Forney was elected as clerk of the U. S. House of Representatives in 1851, serving in that position until 1855. In 1852, he became editorial writer for a Democratic organ, the Washington Daily Union. In 1854, he became a partner and helped the newspaper secure printing contracts with the House of Representatives, thereby providing it with a handsome, steady income. He left the clerkship of the House to work on Buchanan’s presidential election campaign. After his election in 1856, Buchanan was unable to secure a political position for Forney, so the journalist returned to Philadelphia in 1857 to start an independent Democratic newspaper called the Press. He soon began to support Stephen Douglas in his fight against the Buchanan administration over the Kansas question. Forney was reelected clerk of the House in 1859, and, as a Republican, served as secretary of the Senate from 1861 to 1868.
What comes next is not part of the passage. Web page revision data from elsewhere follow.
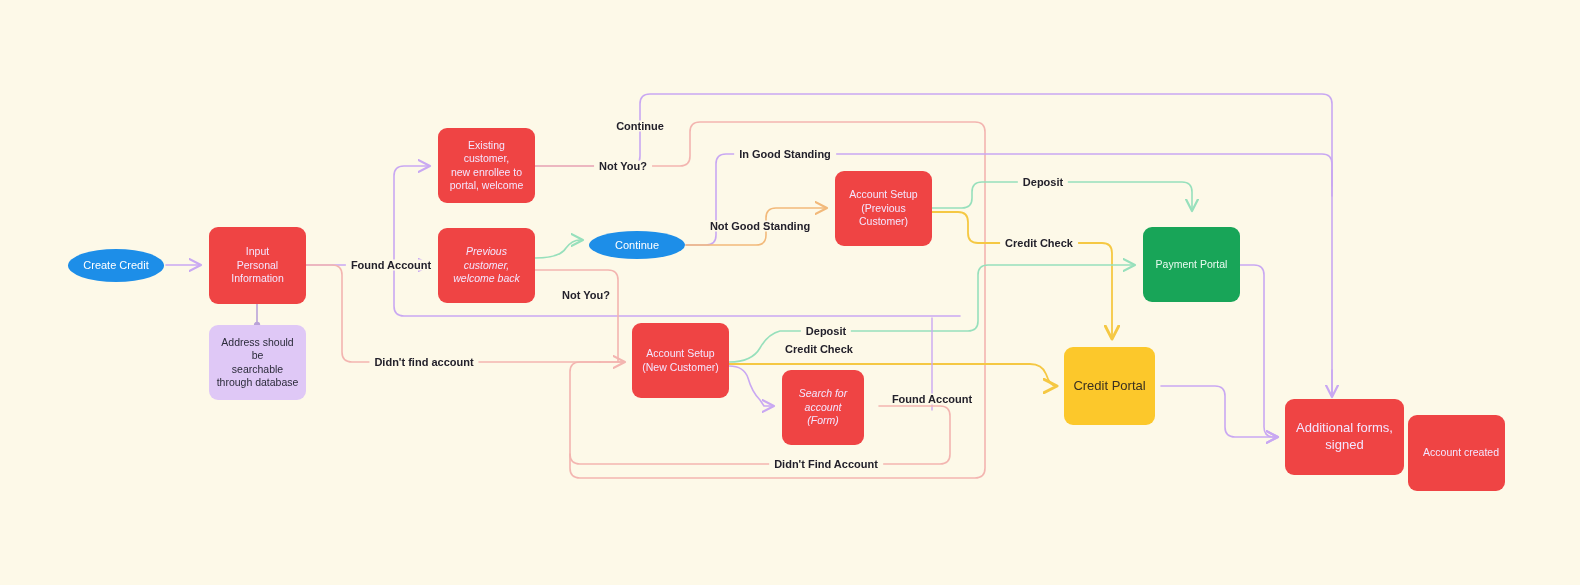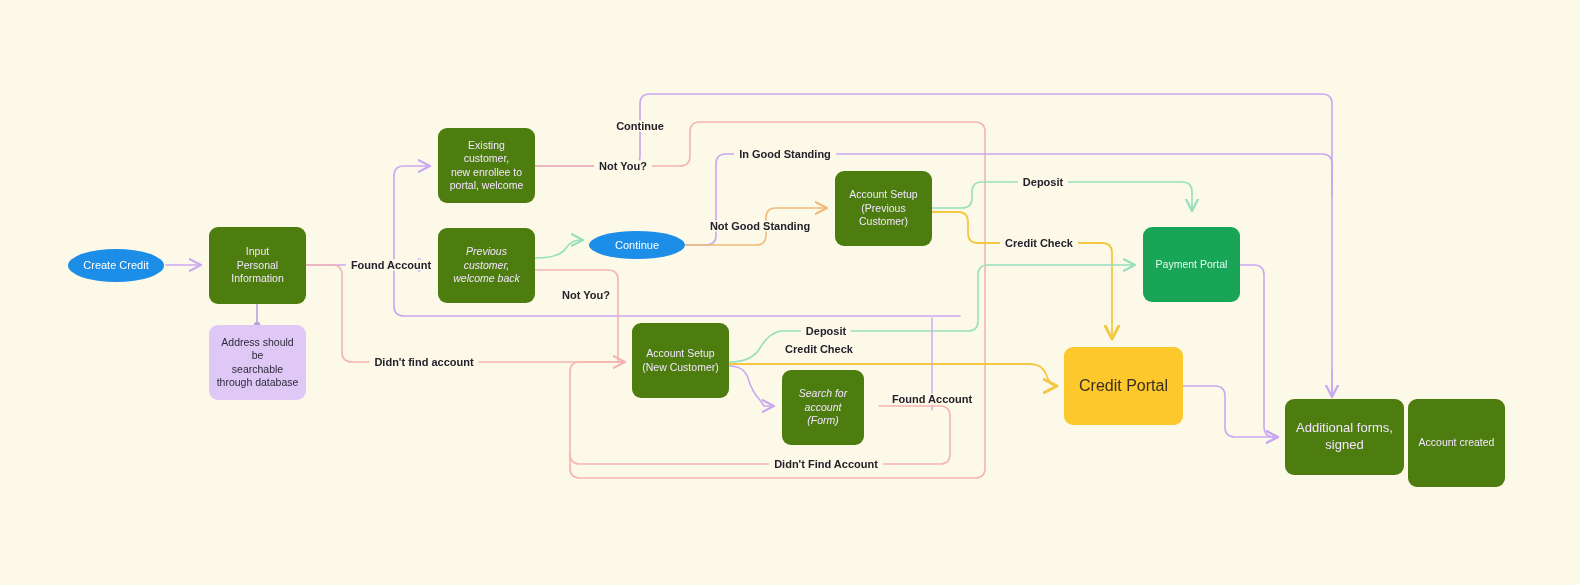"Existing customer," .purple { background: #4d7c0f -> #ef4444 }
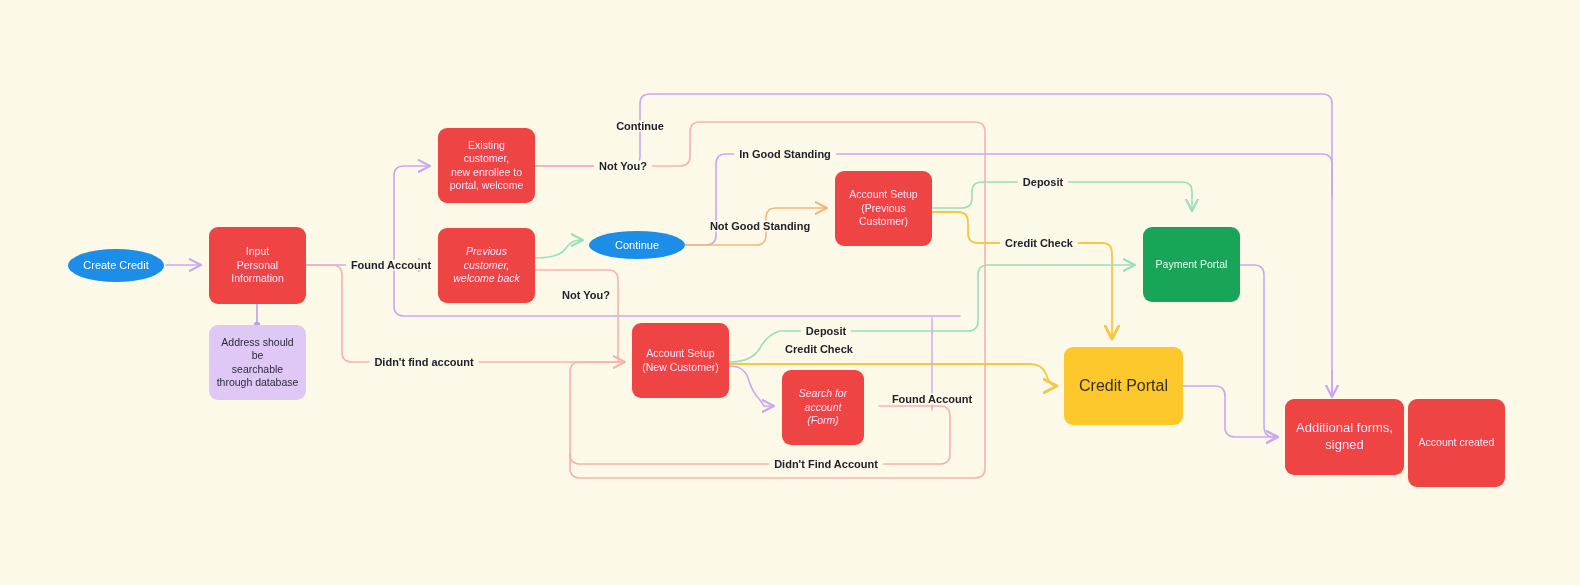"Credit Portal" div.node { font-size: 16px -> 13px; width: 119px -> 91px }
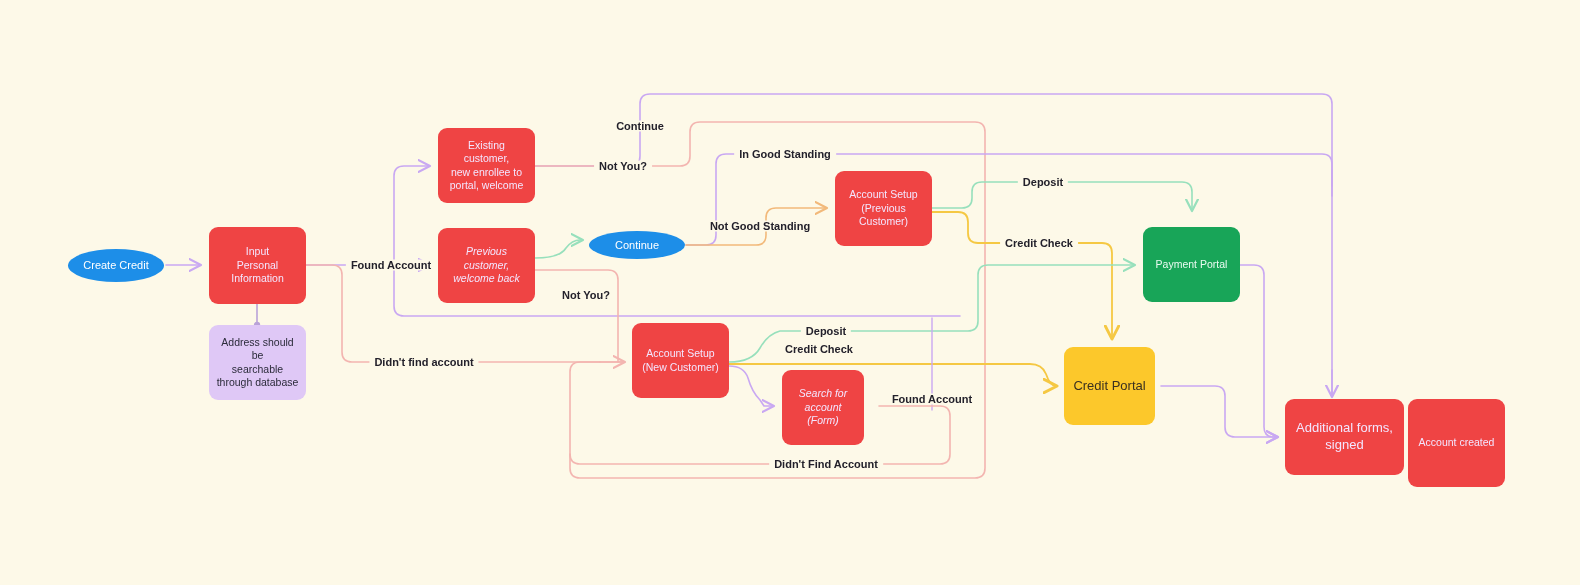"Account created" div.node { height: 88px -> 76px; justify-content: none -> flex-end; top: 399px -> 415px }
In 1861, Forney established the Washington Sunday Morning Chronicle, adding a daily edition (the Daily Morning Chronicle) in 1862. The newspaper’ s expansion was allegedly at the urging of President Lincoln, who wanted the journal to counter criticism of the administration by the New York Tribune. In the Press and the Chronicle, Forney supported Lincoln and, in the beginning of his term, Andrew Johnson. The editor soon joined the Radical Republicans, though, to become one of the Johnson’s most strident critics. Uncharacteristically, the President refused the temptation to counterattack, explaining "I do not waste my ammunition on dead ducks." But Johnson’s disparaging dismissal of Forney itself became ammunition in the arsenal of Thomas Nast and other political cartoonists who used "dead duck" to symbolize Johnson’s lack of political clout.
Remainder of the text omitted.